BEGIN The input
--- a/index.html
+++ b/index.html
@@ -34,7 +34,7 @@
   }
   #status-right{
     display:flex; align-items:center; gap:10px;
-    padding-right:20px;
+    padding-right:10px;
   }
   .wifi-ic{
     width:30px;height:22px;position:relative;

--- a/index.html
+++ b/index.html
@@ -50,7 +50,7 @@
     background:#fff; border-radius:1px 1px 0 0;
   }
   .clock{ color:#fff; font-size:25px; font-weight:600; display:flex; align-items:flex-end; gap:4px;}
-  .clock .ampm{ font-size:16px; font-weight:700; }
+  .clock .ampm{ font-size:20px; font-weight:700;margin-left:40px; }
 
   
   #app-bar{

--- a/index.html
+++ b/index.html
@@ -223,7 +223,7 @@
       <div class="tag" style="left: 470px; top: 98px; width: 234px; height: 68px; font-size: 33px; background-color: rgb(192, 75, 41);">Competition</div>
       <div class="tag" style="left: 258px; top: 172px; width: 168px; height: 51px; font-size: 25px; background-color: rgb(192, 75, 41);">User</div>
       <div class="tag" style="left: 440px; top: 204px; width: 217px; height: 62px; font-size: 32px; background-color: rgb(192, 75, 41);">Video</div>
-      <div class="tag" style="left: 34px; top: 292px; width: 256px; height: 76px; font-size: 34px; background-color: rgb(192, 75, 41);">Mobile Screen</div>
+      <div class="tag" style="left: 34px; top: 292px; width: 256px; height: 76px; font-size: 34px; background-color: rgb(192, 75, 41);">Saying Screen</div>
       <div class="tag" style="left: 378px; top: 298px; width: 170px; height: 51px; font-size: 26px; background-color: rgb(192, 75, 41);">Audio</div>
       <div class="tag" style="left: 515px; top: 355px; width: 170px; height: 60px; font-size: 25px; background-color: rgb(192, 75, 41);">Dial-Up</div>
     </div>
END The input
■ Your task
Set down, exactly as they appear above, all lines from the one that has "470px; top: 98px;" down to the one that has "440px; top: 204px;", including those two and no others.

■ Response
       <div class="tag" style="left: 470px; top: 98px; width: 234px; height: 68px; font-size: 33px; background-color: rgb(192, 75, 41);">Competition</div>
       <div class="tag" style="left: 258px; top: 172px; width: 168px; height: 51px; font-size: 25px; background-color: rgb(192, 75, 41);">User</div>
       <div class="tag" style="left: 440px; top: 204px; width: 217px; height: 62px; font-size: 32px; background-color: rgb(192, 75, 41);">Video</div>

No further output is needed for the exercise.